When the data below is printed, every line must match exactly and the images must be absent.

## DATA RECORDS
────────
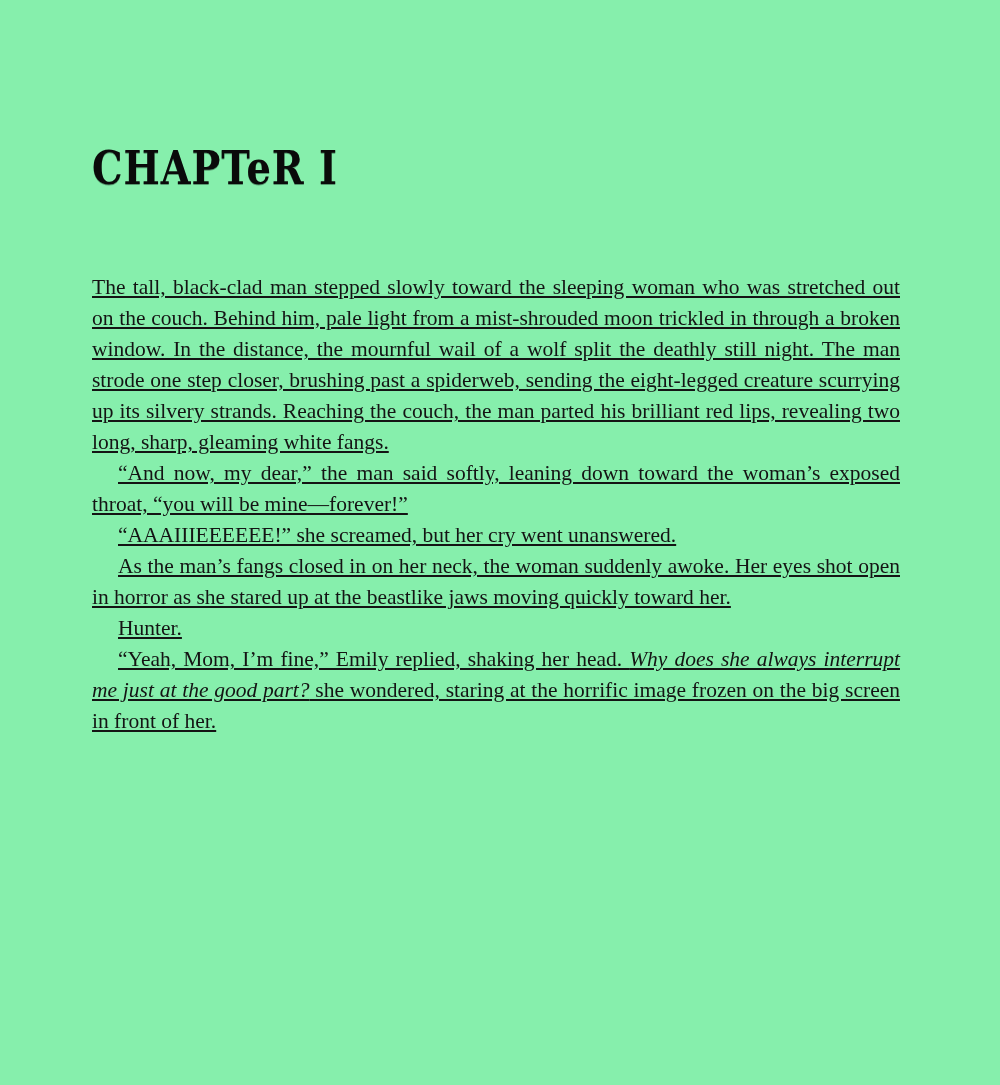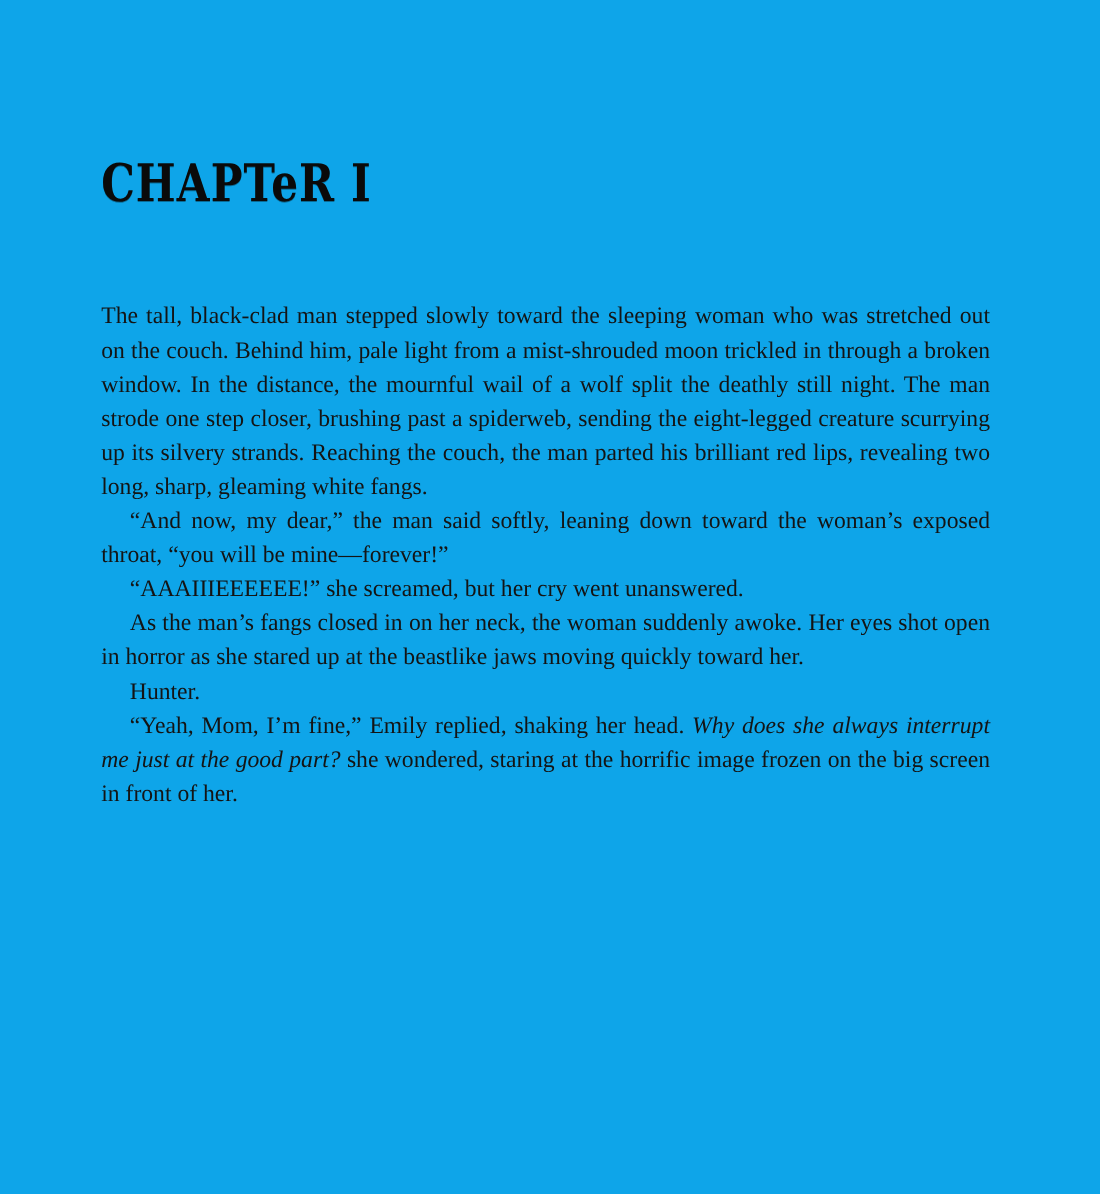--- a/index.html
+++ b/index.html
@@ -18,7 +18,7 @@
     position: relative;
     width: 1000px;
     height: 1085px;
-    background: #0ea5e9;
+    background: #86efac;
     box-sizing: border-box;
   }
   .chapter-heading {

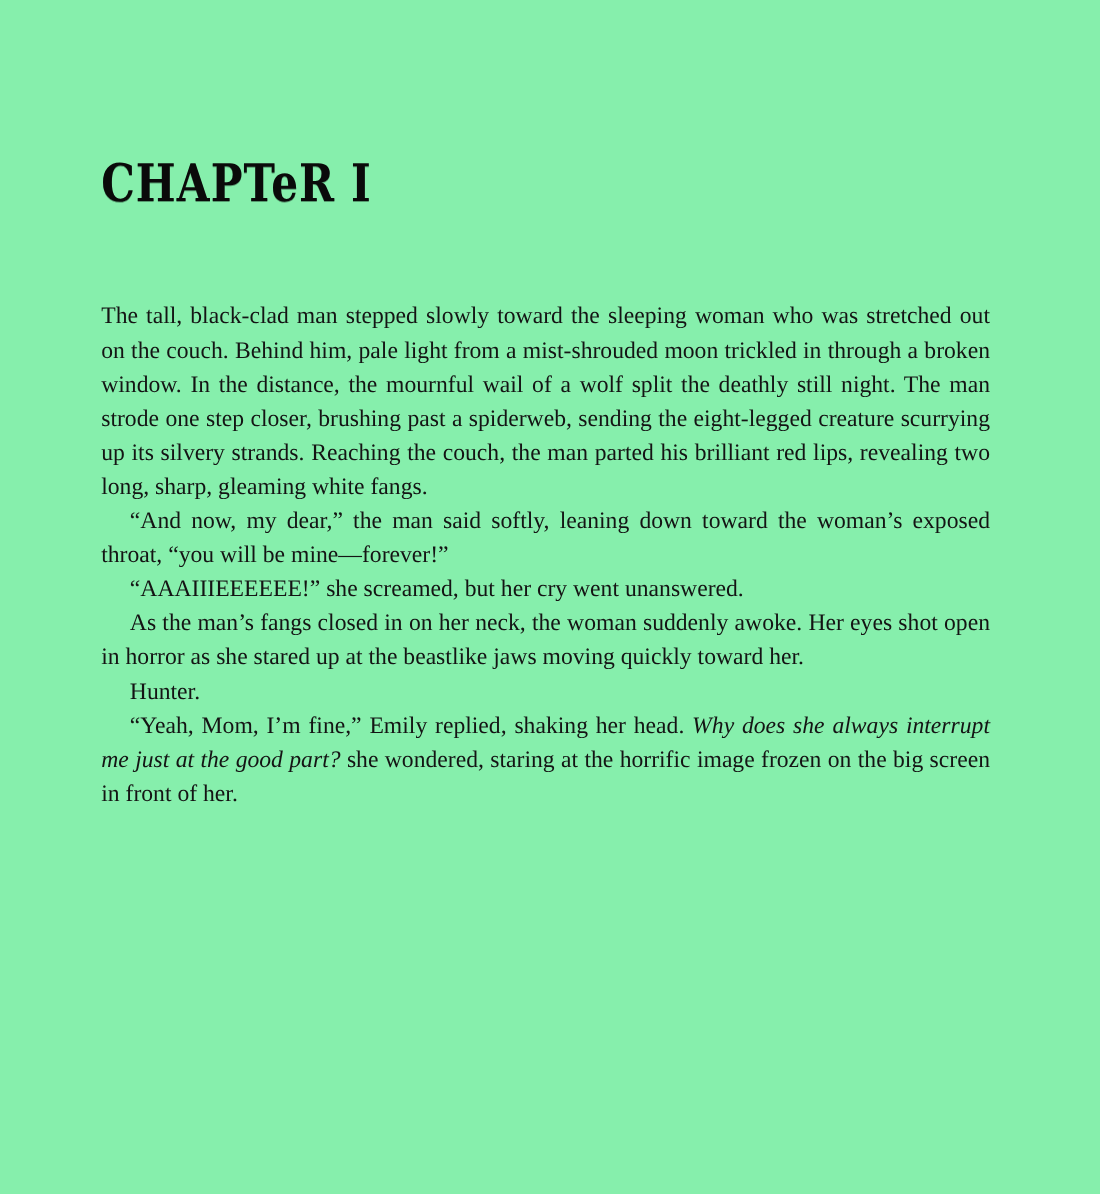--- a/index.html
+++ b/index.html
@@ -47,6 +47,7 @@
     text-justify: inter-word;
     color: #141414;
     hyphens: none;
+    text-decoration: underline;
   }
   .body-text p {
     margin: 0;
────────
## ANSWER TO THE EXERCISE
--- a/index.html
+++ b/index.html
@@ -18,7 +18,7 @@
     position: relative;
     width: 1000px;
     height: 1085px;
-    background: #0ea5e9;
+    background: #86efac;
     box-sizing: border-box;
   }
   .chapter-heading {

--- a/index.html
+++ b/index.html
@@ -47,6 +47,7 @@
     text-justify: inter-word;
     color: #141414;
     hyphens: none;
+    text-decoration: underline;
   }
   .body-text p {
     margin: 0;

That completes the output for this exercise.